RECORDS TO PROCESS
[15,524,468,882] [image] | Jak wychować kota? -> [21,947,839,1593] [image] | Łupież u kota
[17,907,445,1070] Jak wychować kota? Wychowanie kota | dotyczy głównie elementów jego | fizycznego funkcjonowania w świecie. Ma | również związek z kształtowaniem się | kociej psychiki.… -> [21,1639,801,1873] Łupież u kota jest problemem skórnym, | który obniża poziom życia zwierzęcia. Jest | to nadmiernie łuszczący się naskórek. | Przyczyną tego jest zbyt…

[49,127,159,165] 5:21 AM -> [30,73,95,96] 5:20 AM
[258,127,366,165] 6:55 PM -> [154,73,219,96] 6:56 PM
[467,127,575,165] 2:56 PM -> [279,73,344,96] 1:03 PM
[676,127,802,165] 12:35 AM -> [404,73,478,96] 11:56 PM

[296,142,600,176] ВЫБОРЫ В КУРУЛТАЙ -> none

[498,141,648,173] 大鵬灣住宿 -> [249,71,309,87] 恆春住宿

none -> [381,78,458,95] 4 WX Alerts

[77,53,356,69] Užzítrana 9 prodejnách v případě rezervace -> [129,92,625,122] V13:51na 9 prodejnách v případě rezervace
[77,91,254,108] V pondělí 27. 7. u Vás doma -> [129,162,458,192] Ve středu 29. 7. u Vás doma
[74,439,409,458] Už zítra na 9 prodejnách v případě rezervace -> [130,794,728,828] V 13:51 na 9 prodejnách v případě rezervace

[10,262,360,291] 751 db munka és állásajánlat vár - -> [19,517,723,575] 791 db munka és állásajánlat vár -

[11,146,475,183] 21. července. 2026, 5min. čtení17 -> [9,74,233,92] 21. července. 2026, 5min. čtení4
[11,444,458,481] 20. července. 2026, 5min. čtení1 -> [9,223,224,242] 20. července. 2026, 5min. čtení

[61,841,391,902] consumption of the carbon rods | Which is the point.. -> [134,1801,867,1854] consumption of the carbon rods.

TRY IT
Nothing but the lines from the one containing "[11,146,475,183] 21. července." through the end of the material should appear; please return them exactly.

REPLY TO THE EXERCISE
[11,146,475,183] 21. července. 2026, 5min. čtení17 -> [9,74,233,92] 21. července. 2026, 5min. čtení4
[11,444,458,481] 20. července. 2026, 5min. čtení1 -> [9,223,224,242] 20. července. 2026, 5min. čtení

[61,841,391,902] consumption of the carbon rods | Which is the point.. -> [134,1801,867,1854] consumption of the carbon rods.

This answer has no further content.